Task objective – What you should give back is a precise copy of the lines below from the one containing "html: <div> <span></span>" through the one containing "none -> <div>", with no pictures.

== Materials provided

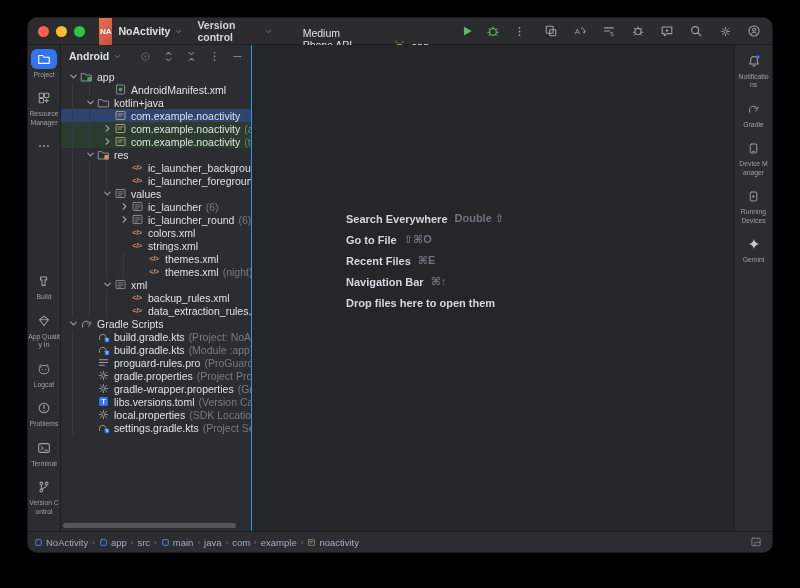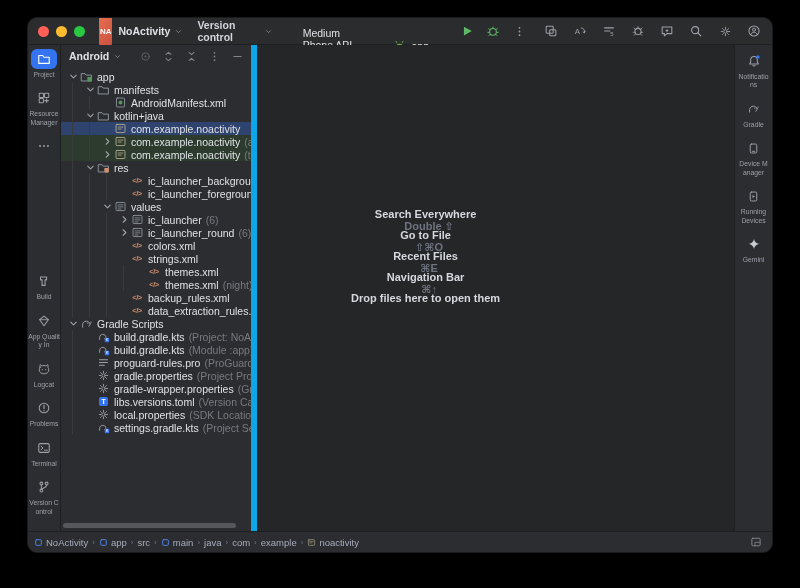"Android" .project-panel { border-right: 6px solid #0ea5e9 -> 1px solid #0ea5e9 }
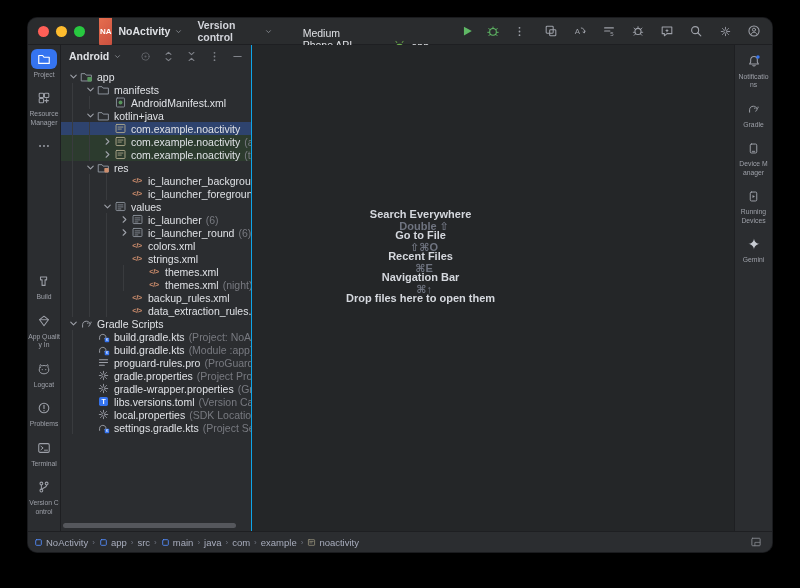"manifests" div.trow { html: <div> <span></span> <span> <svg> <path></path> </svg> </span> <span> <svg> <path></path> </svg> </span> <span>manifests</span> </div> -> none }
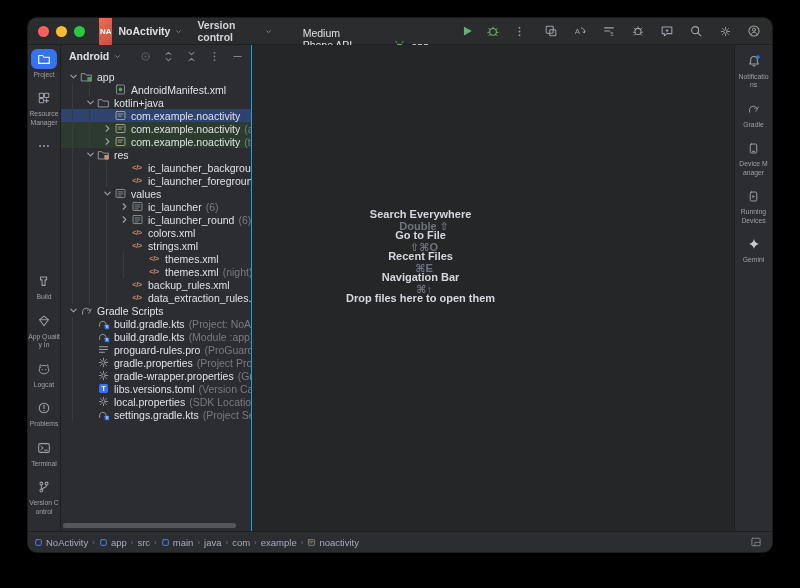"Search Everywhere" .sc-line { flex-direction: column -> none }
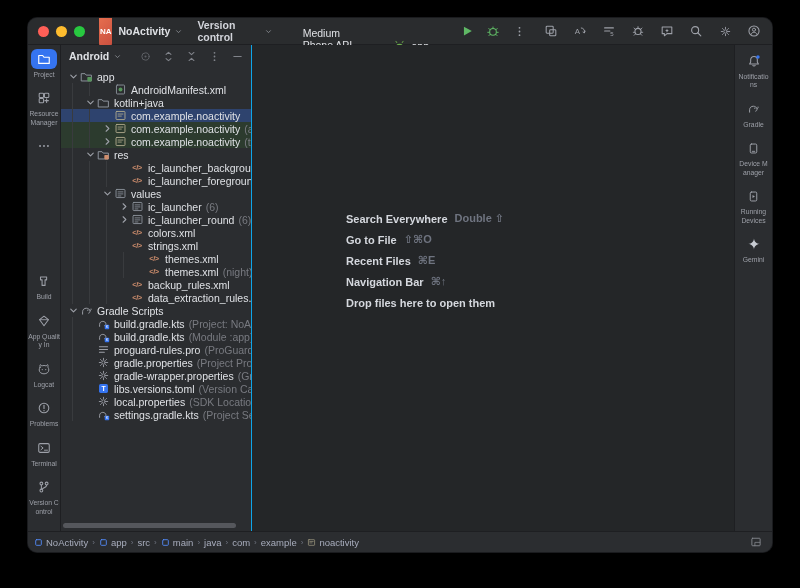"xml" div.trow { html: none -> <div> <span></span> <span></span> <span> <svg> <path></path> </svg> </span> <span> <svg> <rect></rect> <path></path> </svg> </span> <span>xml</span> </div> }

====
== Materials provided

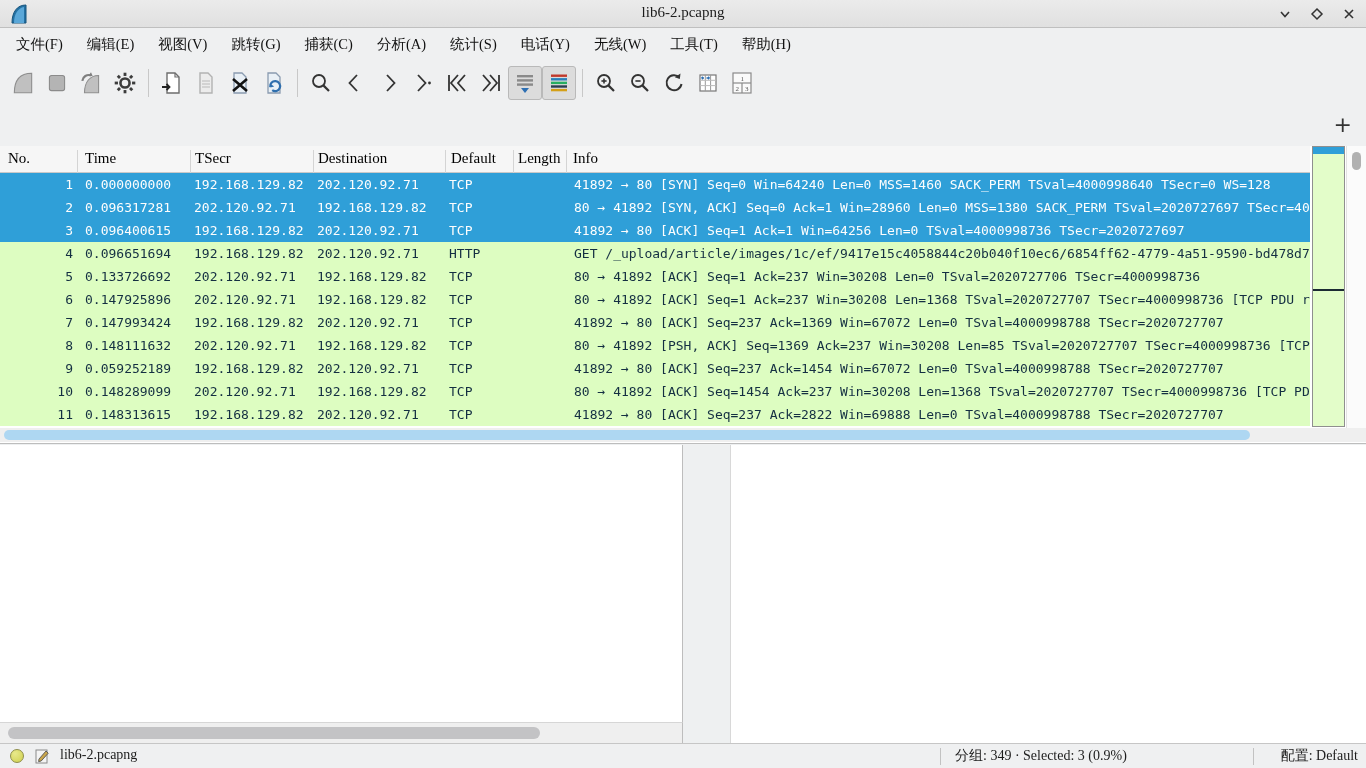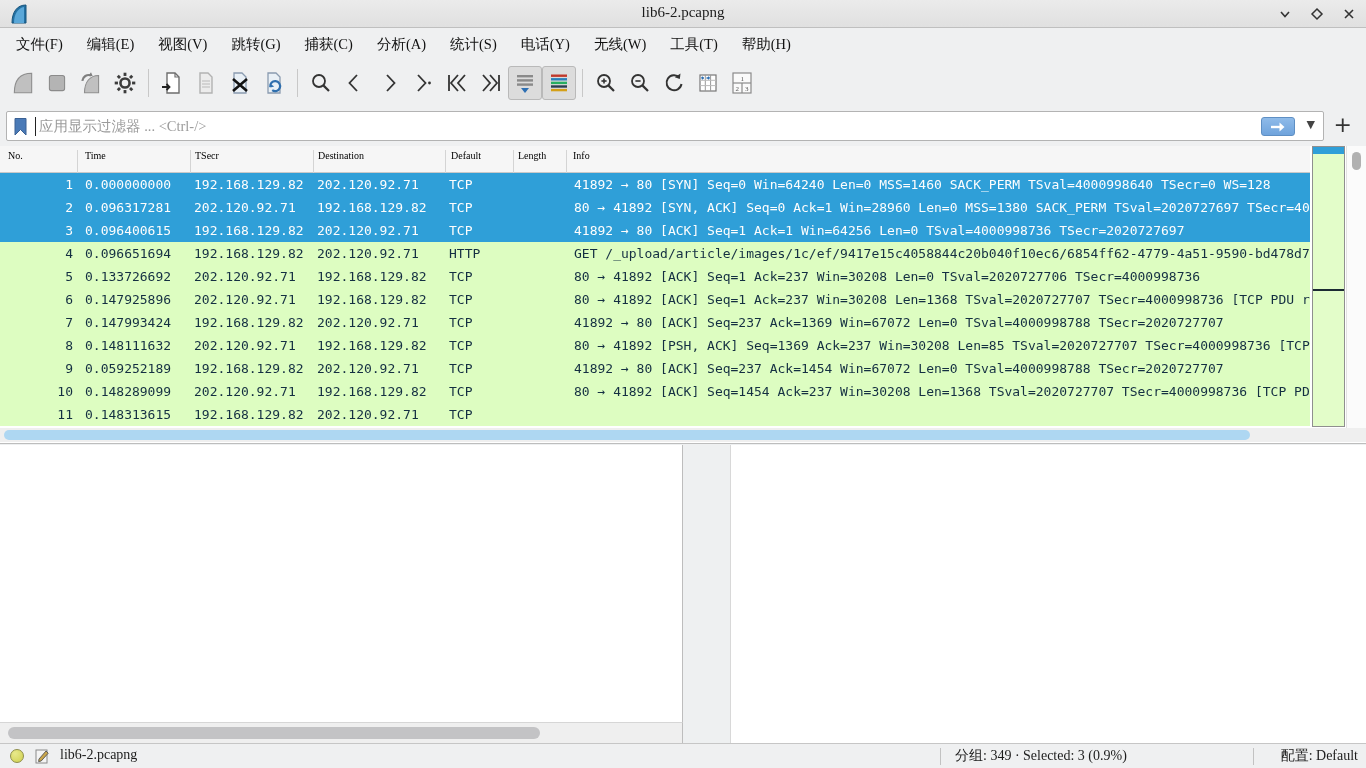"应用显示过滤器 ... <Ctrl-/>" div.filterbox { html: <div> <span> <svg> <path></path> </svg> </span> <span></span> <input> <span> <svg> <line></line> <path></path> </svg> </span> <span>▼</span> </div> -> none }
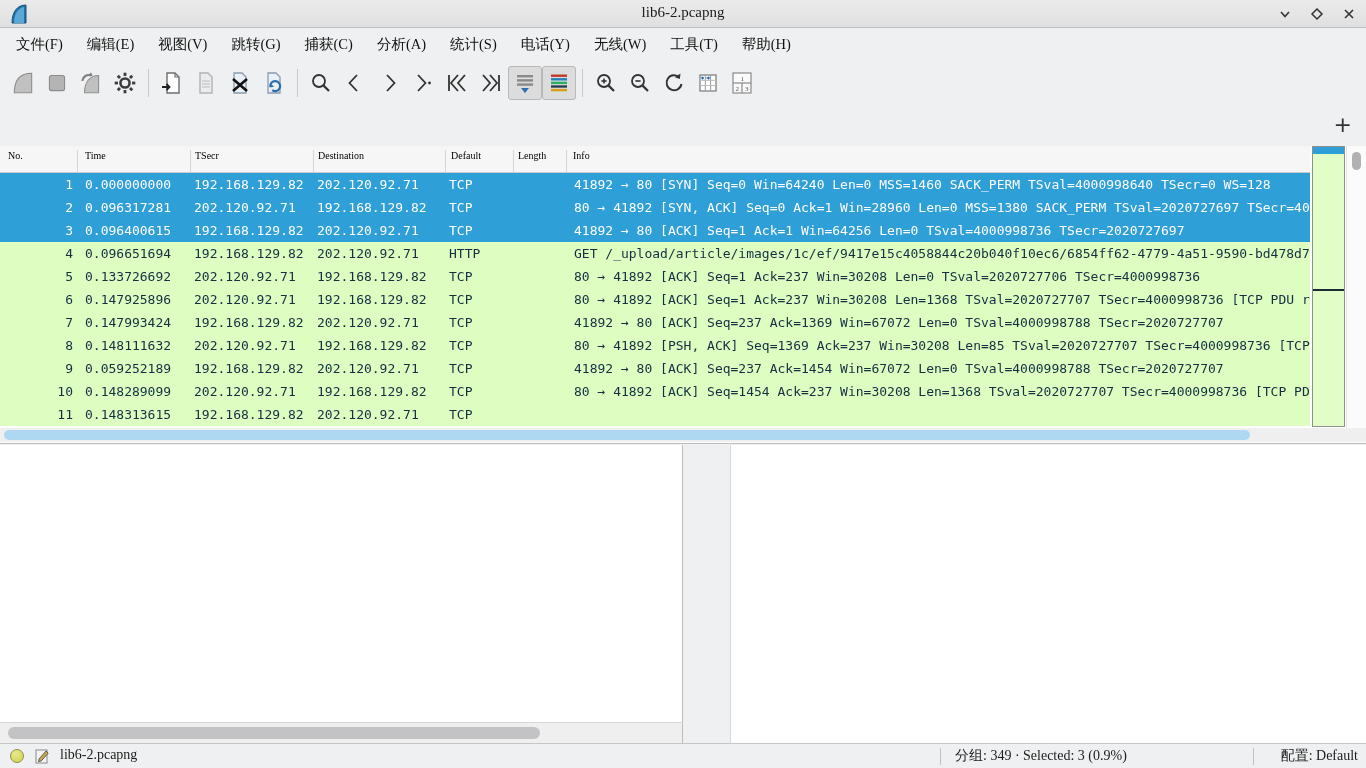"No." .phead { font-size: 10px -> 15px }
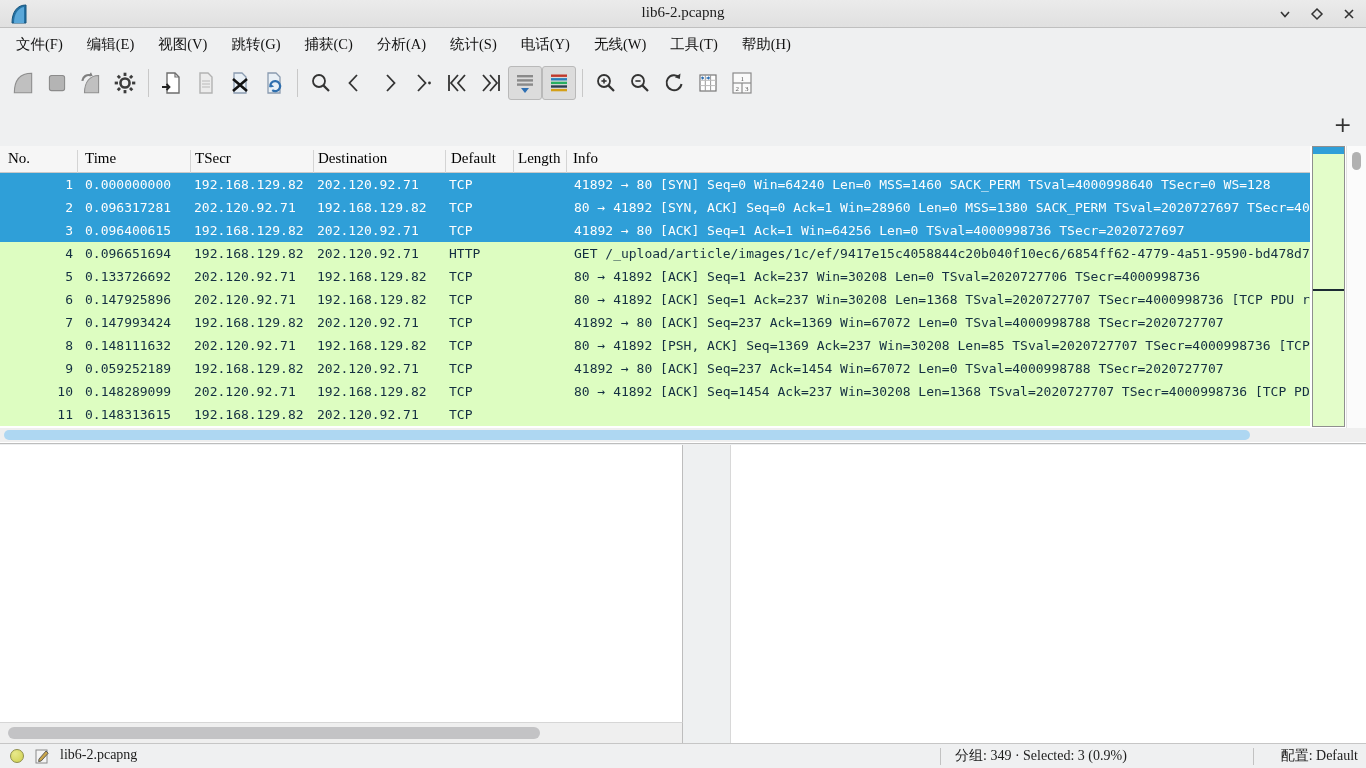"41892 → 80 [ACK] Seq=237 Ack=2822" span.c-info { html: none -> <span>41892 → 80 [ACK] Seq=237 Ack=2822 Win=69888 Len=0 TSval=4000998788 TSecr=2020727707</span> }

====
== Materials provided

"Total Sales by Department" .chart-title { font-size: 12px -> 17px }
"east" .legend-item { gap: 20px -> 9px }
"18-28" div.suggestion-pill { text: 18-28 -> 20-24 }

====

Exercise output –
"manifests" div.trow { html: <div> <span></span> <span> <svg> <path></path> </svg> </span> <span> <svg> <path></path> </svg> </span> <span>manifests</span> </div> -> none }
"Search Everywhere" .sc-line { flex-direction: column -> none }
"xml" div.trow { html: none -> <div> <span></span> <span></span> <span> <svg> <path></path> </svg> </span> <span> <svg> <rect></rect> <path></path> </svg> </span> <span>xml</span> </div> }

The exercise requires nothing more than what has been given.